Mr. Ankeny, a former director of the Bureau of Mines, has made the statement publicly that passage of bills would not be expected to reduce the accident rate. Therefore, how can we, in logic or in good conscience, say that we are going to pass…a bill to improve the safety record, when two previous directors of the Bureau of Mines said that passage of laws would not reduce the accident rate?
Mr. Forbes, a former director of the Bureau of Mines has gone on record as saying that accidents are problems of human failure and that if the Bureau and industry are going to correct these accidents that they have to be attacked through the medium of correction within the human mind, and the human body, and the man has to be made to act safely.
[This bill is] “galloping socialism in one of its purest forms. [It is] “founded on sensationalism and irresponsibility, nurtured on emotionalism and passed…with total disregard of proven medical facts.

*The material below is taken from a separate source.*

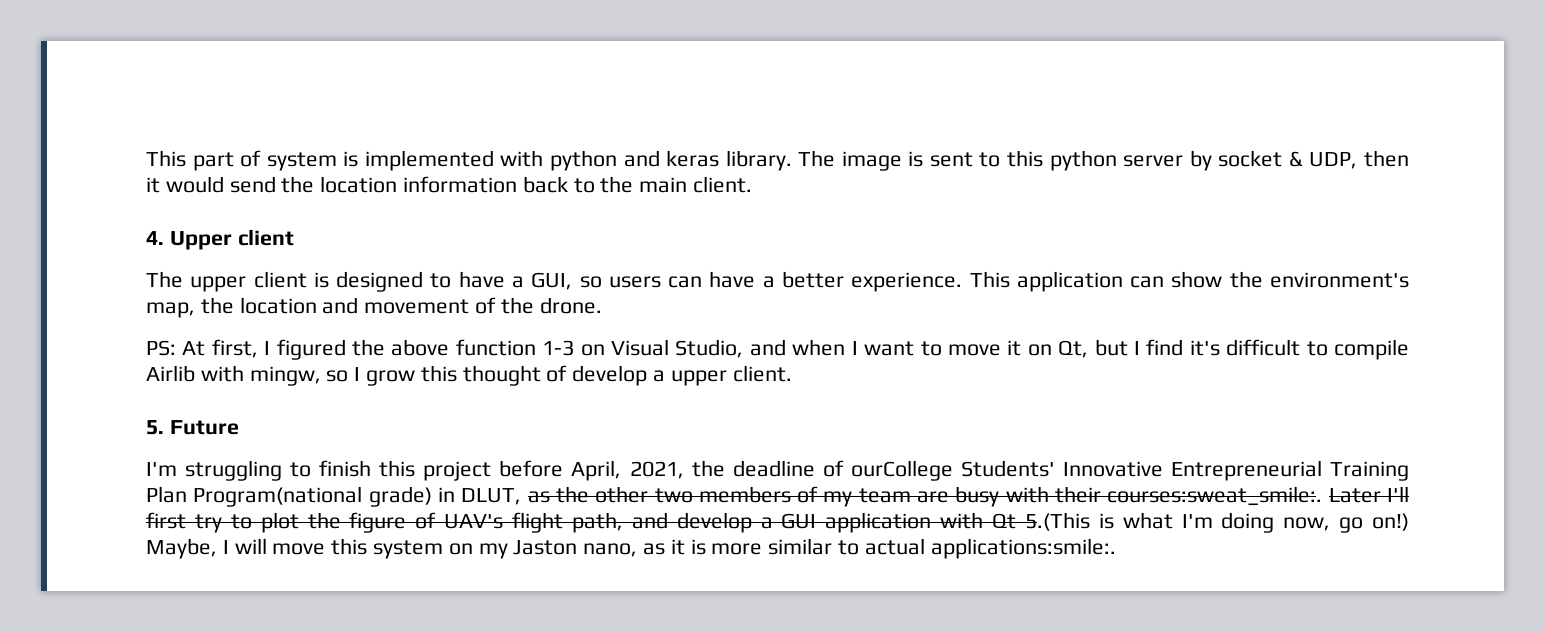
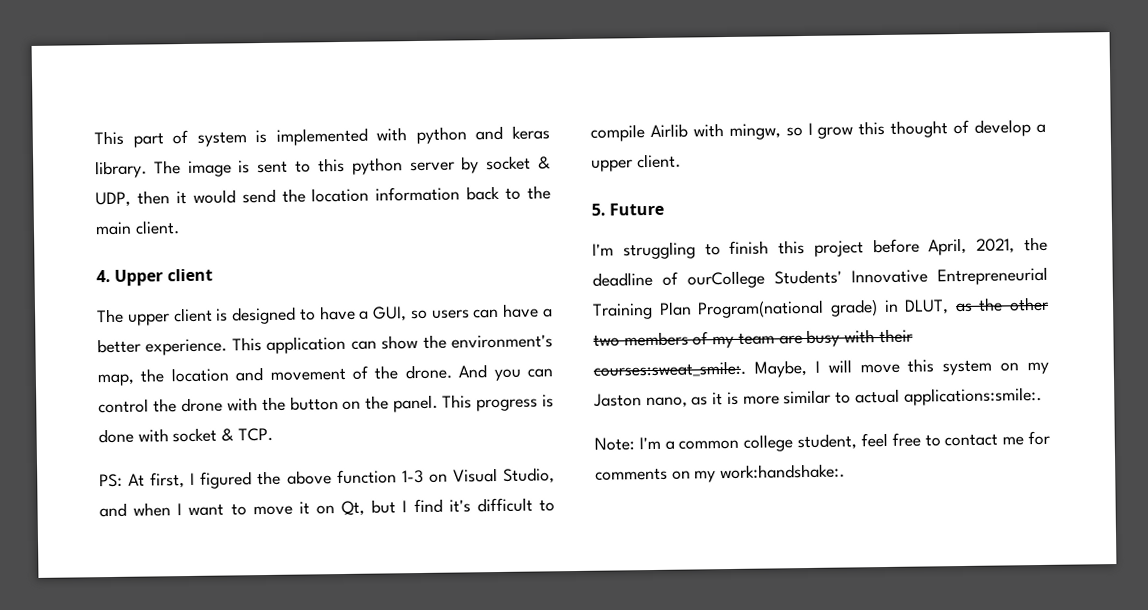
(602, 305) none -> [458,364,553,382] [98,394,555,414] [98,427,273,444] And you can control the drone with the button on the panel. This progress is done with socket & TCP.
[1328,486,1409,503] [146,512,1409,533] Later I'll first try to plot the figure of UAV's flight path, and develop a GUI application with Qt 5.(This is what I'm doing now, go on!) -> (746, 369) none
(1116, 548) none -> [594,430,1050,452] [595,463,846,483] // Note: I'm a common college student, feel free to contact me for comments on my work:handshake:.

There are on an average 1,000 men who lose their lives in the coal mines annually. Ninety percent of the men lose their lives in the ordinary accidents, accidents in which the individual plays an important role usually. The other 10 percent lose their lives as a result of what we call mine disasters. Those disasters are preventable. They are almost in every case not caused by some action of the individual workman.
Now, if there is a real purpose to be accomplished by what you ask here from a safety standpoint, then you have my vote. But if the only purpose is to set up something that you say is going to be another police force, like they had in Germany and Russia, to inspect other policemen…then I say we are wasting our time.
In recent years the accident record in the bituminous coal industry has continued to improve. The bituminous coal industry is to be congratulated on its accomplishments to date; given the opportunity, it will make further progress. This is a matter of constant education and not one that requires arbitrary legislation.
[The bill will] Not strike at the fundamental cause of accidents, which in the main is the carelessness on the part of men, cured only by education.
Unwise because it is an unnecessary extension of Federal power and would seem to be a step toward the deprecation of State sovereignty. I am one who still believes in the American system of Government the States have important functions and that State sovereignty is a fundamental and inherent principal of the American democracy.
Federal policing of coal-mine operations, is wrong in principal; and if, as we believe it, it is certainly contrary to the spirit of our form of government and probably contrary to the letter of our constitution.
Legislation cannot remedy the evils which result from the perversity of human nature.